Extracted information: Begin

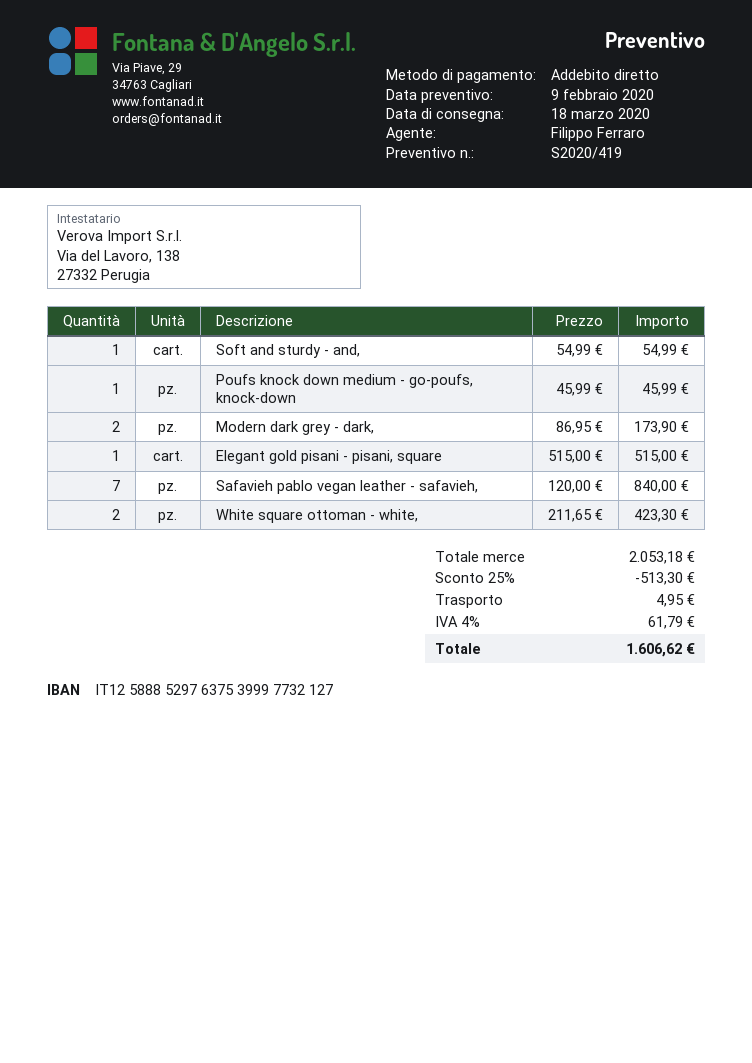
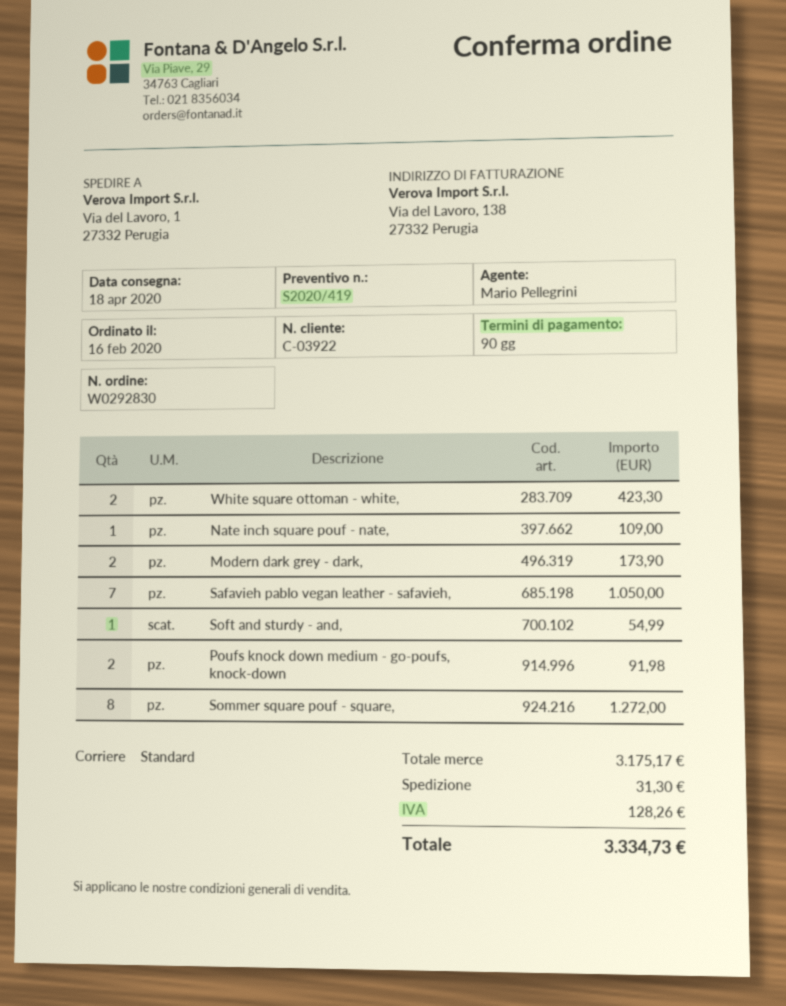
delivery date: 2020-03-18 -> 2020-04-18
sales rep: Filippo Ferraro -> Mario Pellegrini
Poufs knock down medium - go-poufs, knock-down: 1 for 45.99 -> 2 for 91.98
Elegant gold pisani - pisani, square: 1 for 515.00 -> none
Safavieh pablo vegan leather - safavieh,: 7 for 840.00 -> 7 for 1050.00
Nate inch square pouf - nate,: none -> 1 for 109.00
Sommer square pouf - square,: none -> 8 for 1272.00
subtotal: 2053.18 -> 3175.17
discount: 25% = 513.30 -> none
shipping: 4.95 -> 31.30
tax: 61.79 -> 128.26
total: 1606.62 -> 3334.73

Extracted information: End

## [Your instructions]
Could you write out the records again exactly, omitting each image?

## [Reply to the exercise]
delivery date: 2020-03-18 -> 2020-04-18
sales rep: Filippo Ferraro -> Mario Pellegrini
Poufs knock down medium - go-poufs, knock-down: 1 for 45.99 -> 2 for 91.98
Elegant gold pisani - pisani, square: 1 for 515.00 -> none
Safavieh pablo vegan leather - safavieh,: 7 for 840.00 -> 7 for 1050.00
Nate inch square pouf - nate,: none -> 1 for 109.00
Sommer square pouf - square,: none -> 8 for 1272.00
subtotal: 2053.18 -> 3175.17
discount: 25% = 513.30 -> none
shipping: 4.95 -> 31.30
tax: 61.79 -> 128.26
total: 1606.62 -> 3334.73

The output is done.